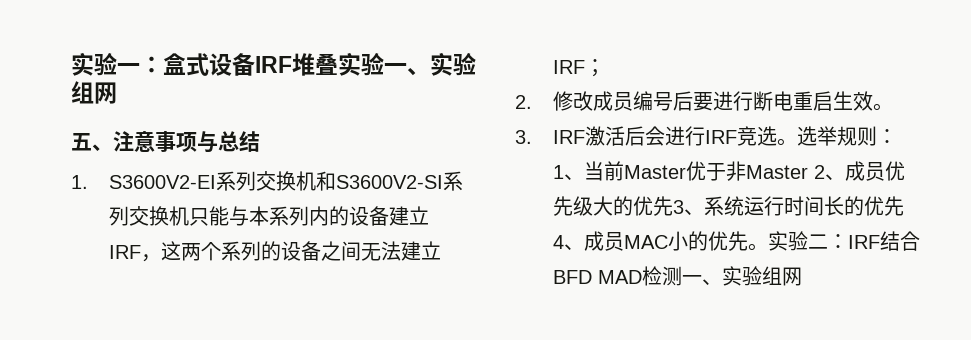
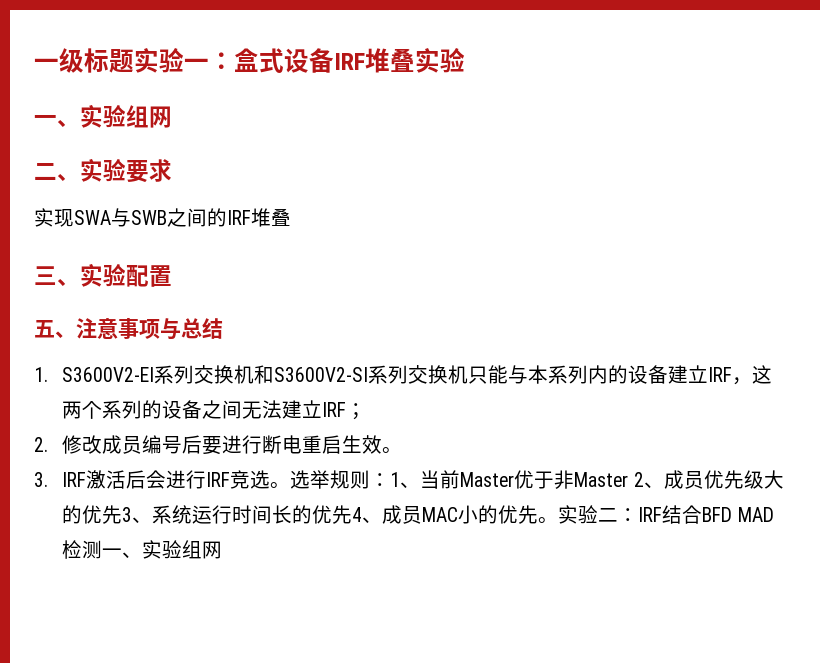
- 实验一：盒式设备IRF堆叠实验一、实验组网
+ 一级标题实验一：盒式设备IRF堆叠实验
+ 一、实验组网
+ 二、实验要求
+ 实现SWA与SWB之间的IRF堆叠
+ 三、实验配置

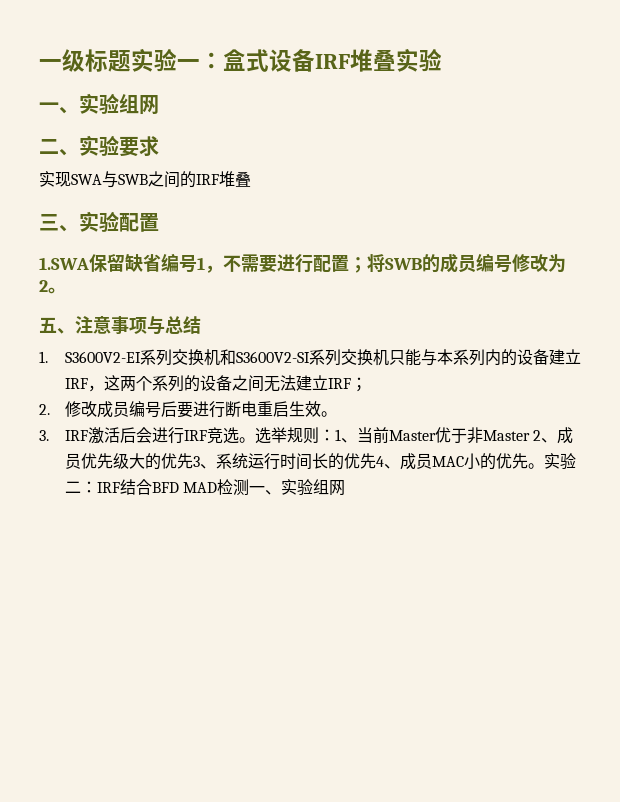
+ 1.SWA保留缺省编号1，不需要进行配置；将SWB的成员编号修改为2。

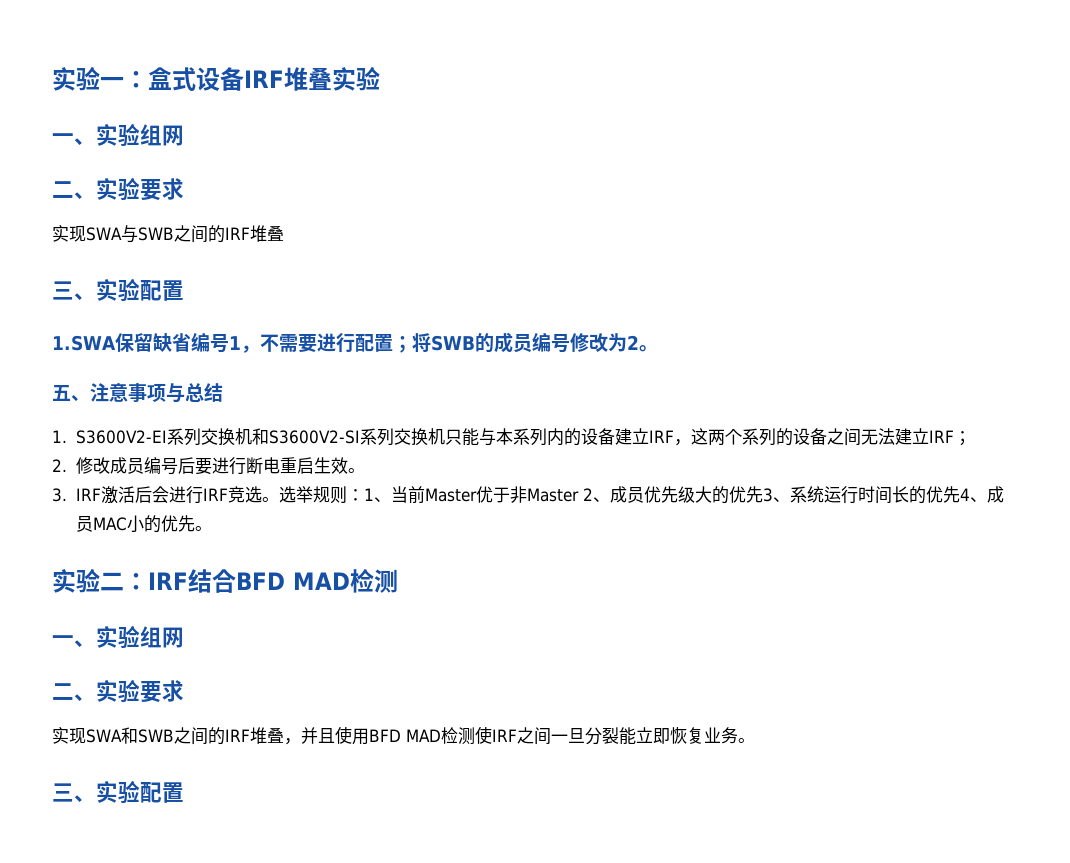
- 一级标题实验一：盒式设备IRF堆叠实验
+ 实验一：盒式设备IRF堆叠实验
- 选举规则：1、当前Master优于非Master 2、成员优先级大的优先3、系统运行时间长的优先4、成员MAC小的优先。实验二：IRF结合BFD MAD检测一、实验组网
+ 选举规则：1、当前Master优于非Master 2、成员优先级大的优先3、系统运行时间长的优先4、成员MAC小的优先。
+ 实验二：IRF结合BFD MAD检测
+ 一、实验组网
+ 二、实验要求
+ 实现SWA和SWB之间的IRF堆叠，并且使用BFD MAD检测使IRF之间一旦分裂能立即恢复业务。
+ 三、实验配置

++++++++++++++++++++

Filter the records above for lines containing the word "当前Master优于非Master", and copy those lines.

- 选举规则：1、当前Master优于非Master 2、成员优先级大的优先3、系统运行时间长的优先4、成员MAC小的优先。实验二：IRF结合BFD MAD检测一、实验组网
+ 选举规则：1、当前Master优于非Master 2、成员优先级大的优先3、系统运行时间长的优先4、成员MAC小的优先。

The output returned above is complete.